* _Instructions for the task_:
The copy you produce must repeat each record exactly and contain no pictures.

Web page revision data
Start of Block

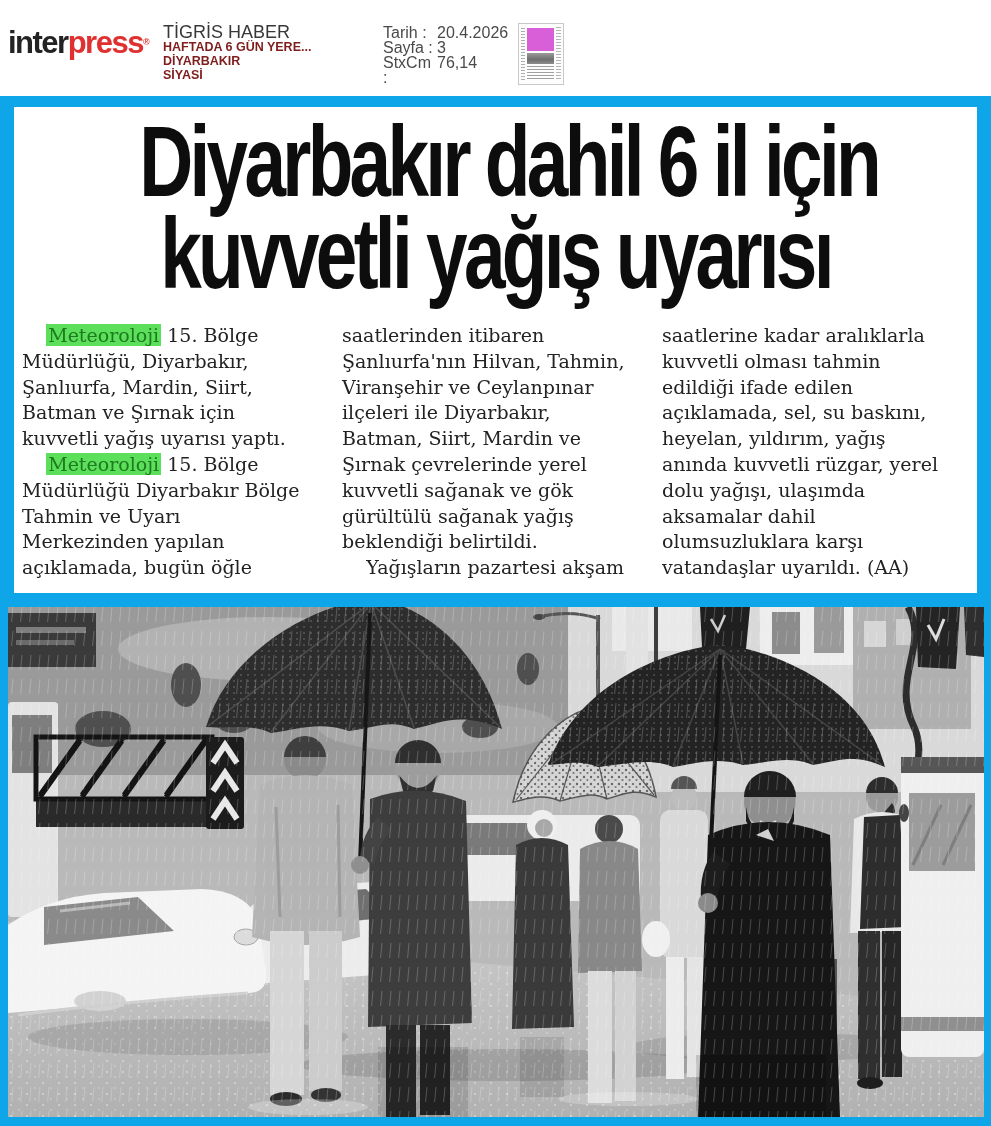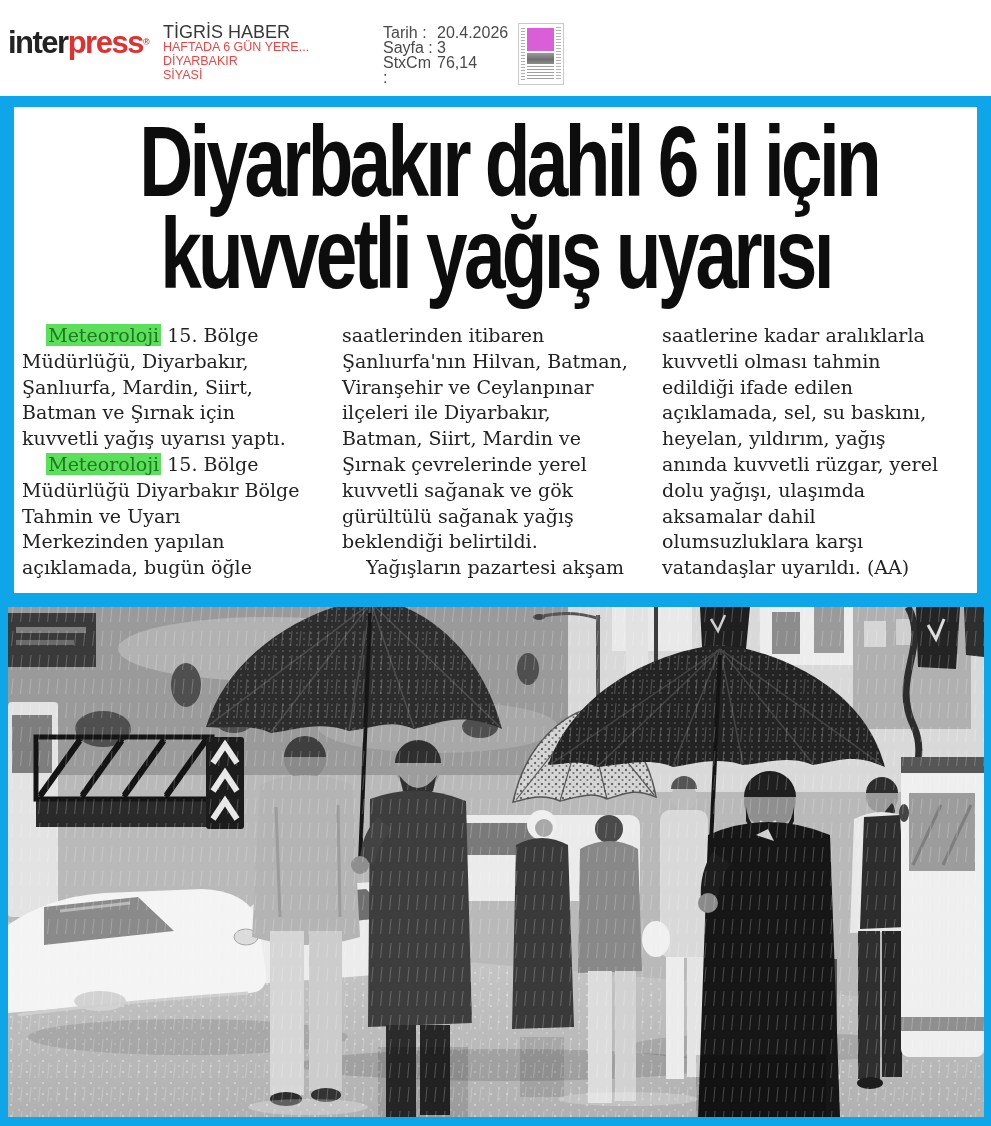--- a/index.html
+++ b/index.html
@@ -14,7 +14,7 @@
   .logo sup{font-size:9px;color:var(--logo-red,#e03131);vertical-align:top;letter-spacing:0;}
   .pub{position:absolute;left:163px;top:4px;color:#4a4a4a;}
   .pub .name{font-size:18px;font-weight:400;color:#383838;line-height:15px;}
-  .pub .line{font-size:12.5px;line-height:14px;color:#ef4444;}
+  .pub .line{font-size:12.5px;line-height:14px;color:#7f1d1d;font-weight:bold;}
   .meta{position:absolute;left:383px;top:4px;font-size:16px;color:#4a4a4a;}
   .meta .row{line-height:15px;display:flex;}
   .meta .lbl{width:54px;}

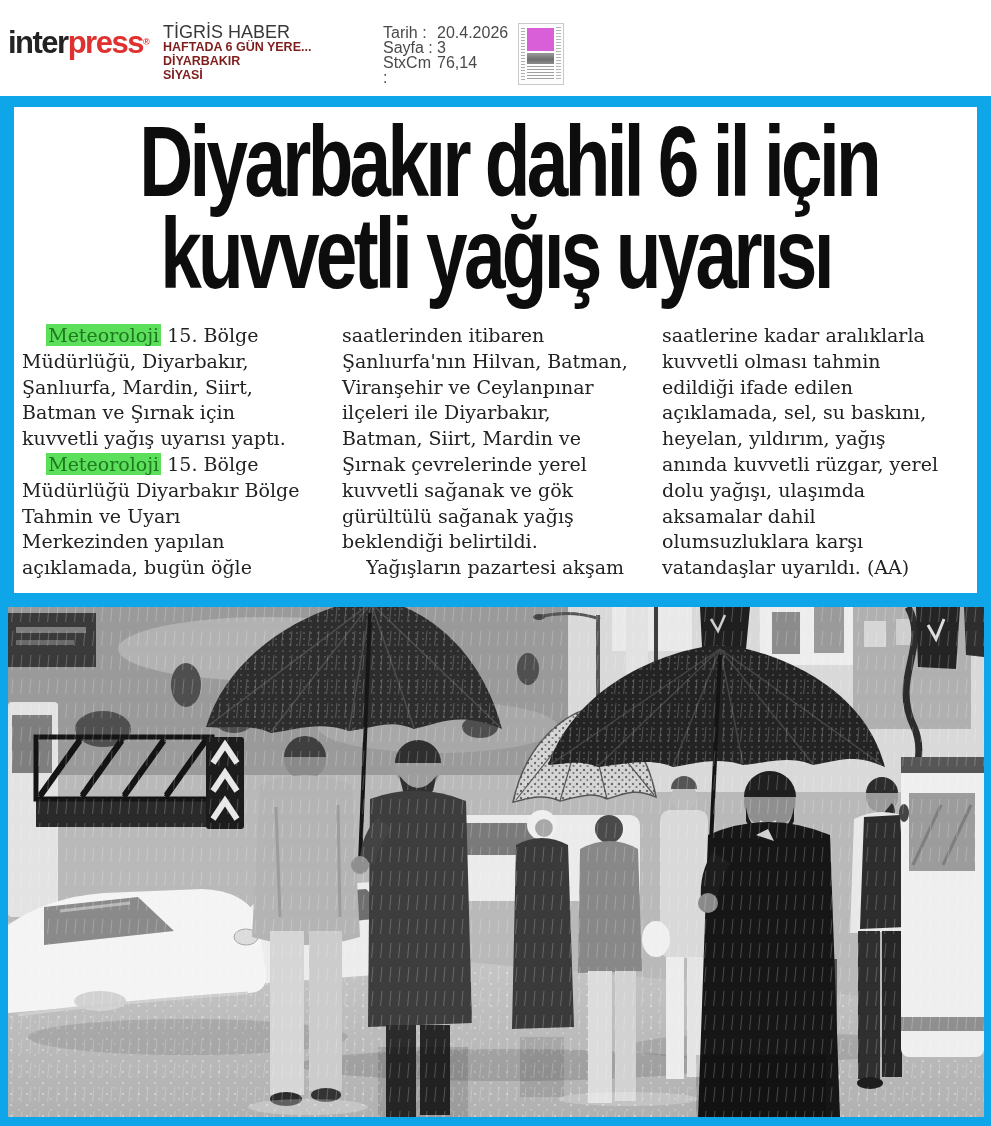--- a/index.html
+++ b/index.html
@@ -96,7 +96,7 @@
         </div>
       <div id="columns">
         <div class="col"><div>    <span class="hl">Meteoroloji</span> 15. Bölge</div><div>Müdürlüğü, Diyarbakır,</div><div>Şanlıurfa, Mardin, Siirt,</div><div>Batman ve Şırnak için</div><div>kuvvetli yağış uyarısı yaptı.</div><div>    <span class="hl">Meteoroloji</span> 15. Bölge</div><div>Müdürlüğü Diyarbakır Bölge</div><div>Tahmin ve Uyarı</div><div>Merkezinden yapılan</div><div>açıklamada, bugün öğle</div></div>
-        <div class="col"><div>saatlerinden itibaren</div><div>Şanlıurfa'nın Hilvan, Batman,</div><div>Viranşehir ve Ceylanpınar</div><div>ilçeleri ile Diyarbakır,</div><div>Batman, Siirt, Mardin ve</div><div>Şırnak çevrelerinde yerel</div><div>kuvvetli sağanak ve gök</div><div>gürültülü sağanak yağış</div><div>beklendiği belirtildi.</div><div>    Yağışların pazartesi akşam</div></div>
+        <div class="col"><div>saatlerinden itibaren</div><div>Şanlıurfa'nın Hilvan, Tahmin,</div><div>Viranşehir ve Ceylanpınar</div><div>ilçeleri ile Diyarbakır,</div><div>Batman, Siirt, Mardin ve</div><div>Şırnak çevrelerinde yerel</div><div>kuvvetli sağanak ve gök</div><div>gürültülü sağanak yağış</div><div>beklendiği belirtildi.</div><div>    Yağışların pazartesi akşam</div></div>
         <div class="col"><div>saatlerine kadar aralıklarla</div><div>kuvvetli olması tahmin</div><div>edildiği ifade edilen</div><div>açıklamada, sel, su baskını,</div><div>heyelan, yıldırım, yağış</div><div>anında kuvvetli rüzgar, yerel</div><div>dolu yağışı, ulaşımda</div><div>aksamalar dahil</div><div>olumsuzluklara karşı</div><div>vatandaşlar uyarıldı. (AA)</div></div>
       </div>
     </div>

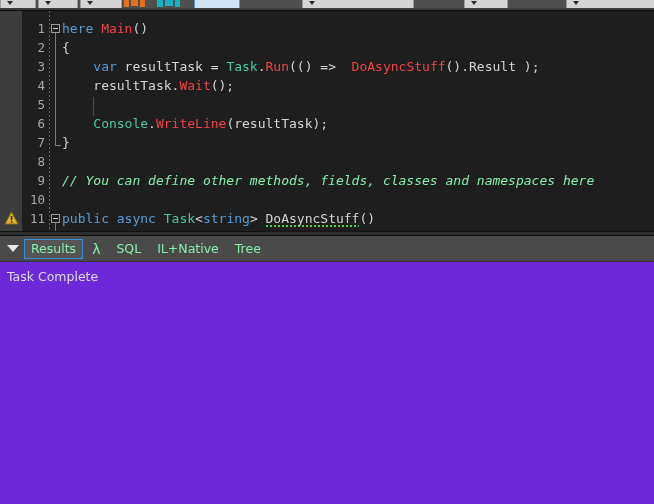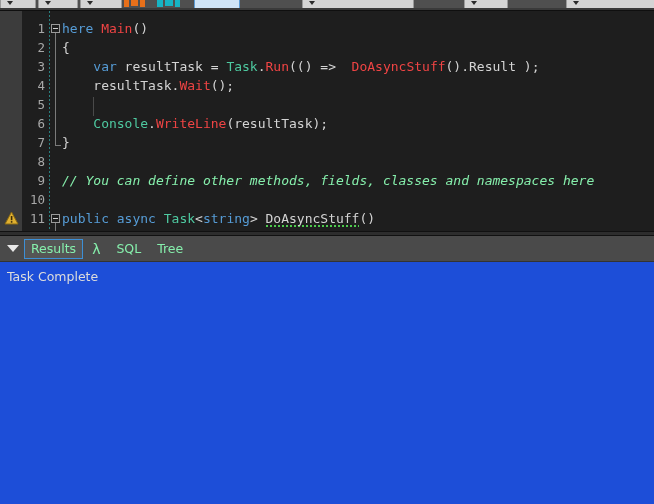--- a/index.html
+++ b/index.html
@@ -358,6 +358,7 @@
         <div class="tab active" style="border-color: rgb(61, 143, 214);">Results</div>
         <div class="tab greek">λ</div>
         <div class="tab">SQL</div>
+        <div class="tab">IL+Native</div>
         <div class="tab">Tree</div>
       </div>
   </div>

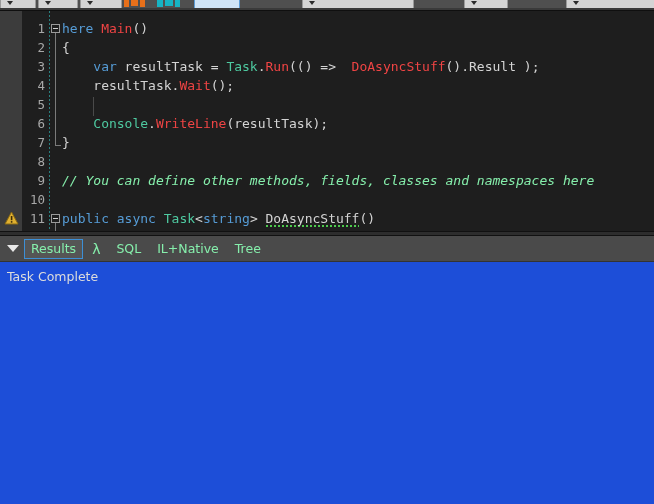--- a/index.html
+++ b/index.html
@@ -247,7 +247,7 @@
   
   .results {
     flex: 1 1 auto;
-    background: #1d4ed8;
+    background: #6d28d9;
     color: #dcdcdc;
     font-family: "DejaVu Sans", "Liberation Sans", sans-serif;
     font-size: 12.5px;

End of Block

* _Reply to the task_:
--- a/index.html
+++ b/index.html
@@ -14,7 +14,7 @@
   .logo sup{font-size:9px;color:var(--logo-red,#e03131);vertical-align:top;letter-spacing:0;}
   .pub{position:absolute;left:163px;top:4px;color:#4a4a4a;}
   .pub .name{font-size:18px;font-weight:400;color:#383838;line-height:15px;}
-  .pub .line{font-size:12.5px;line-height:14px;color:#ef4444;}
+  .pub .line{font-size:12.5px;line-height:14px;color:#7f1d1d;font-weight:bold;}
   .meta{position:absolute;left:383px;top:4px;font-size:16px;color:#4a4a4a;}
   .meta .row{line-height:15px;display:flex;}
   .meta .lbl{width:54px;}

--- a/index.html
+++ b/index.html
@@ -96,7 +96,7 @@
         </div>
       <div id="columns">
         <div class="col"><div>    <span class="hl">Meteoroloji</span> 15. Bölge</div><div>Müdürlüğü, Diyarbakır,</div><div>Şanlıurfa, Mardin, Siirt,</div><div>Batman ve Şırnak için</div><div>kuvvetli yağış uyarısı yaptı.</div><div>    <span class="hl">Meteoroloji</span> 15. Bölge</div><div>Müdürlüğü Diyarbakır Bölge</div><div>Tahmin ve Uyarı</div><div>Merkezinden yapılan</div><div>açıklamada, bugün öğle</div></div>
-        <div class="col"><div>saatlerinden itibaren</div><div>Şanlıurfa'nın Hilvan, Batman,</div><div>Viranşehir ve Ceylanpınar</div><div>ilçeleri ile Diyarbakır,</div><div>Batman, Siirt, Mardin ve</div><div>Şırnak çevrelerinde yerel</div><div>kuvvetli sağanak ve gök</div><div>gürültülü sağanak yağış</div><div>beklendiği belirtildi.</div><div>    Yağışların pazartesi akşam</div></div>
+        <div class="col"><div>saatlerinden itibaren</div><div>Şanlıurfa'nın Hilvan, Tahmin,</div><div>Viranşehir ve Ceylanpınar</div><div>ilçeleri ile Diyarbakır,</div><div>Batman, Siirt, Mardin ve</div><div>Şırnak çevrelerinde yerel</div><div>kuvvetli sağanak ve gök</div><div>gürültülü sağanak yağış</div><div>beklendiği belirtildi.</div><div>    Yağışların pazartesi akşam</div></div>
         <div class="col"><div>saatlerine kadar aralıklarla</div><div>kuvvetli olması tahmin</div><div>edildiği ifade edilen</div><div>açıklamada, sel, su baskını,</div><div>heyelan, yıldırım, yağış</div><div>anında kuvvetli rüzgar, yerel</div><div>dolu yağışı, ulaşımda</div><div>aksamalar dahil</div><div>olumsuzluklara karşı</div><div>vatandaşlar uyarıldı. (AA)</div></div>
       </div>
     </div>

--- a/index.html
+++ b/index.html
@@ -358,6 +358,7 @@
         <div class="tab active" style="border-color: rgb(61, 143, 214);">Results</div>
         <div class="tab greek">λ</div>
         <div class="tab">SQL</div>
+        <div class="tab">IL+Native</div>
         <div class="tab">Tree</div>
       </div>
   </div>

--- a/index.html
+++ b/index.html
@@ -247,7 +247,7 @@
   
   .results {
     flex: 1 1 auto;
-    background: #1d4ed8;
+    background: #6d28d9;
     color: #dcdcdc;
     font-family: "DejaVu Sans", "Liberation Sans", sans-serif;
     font-size: 12.5px;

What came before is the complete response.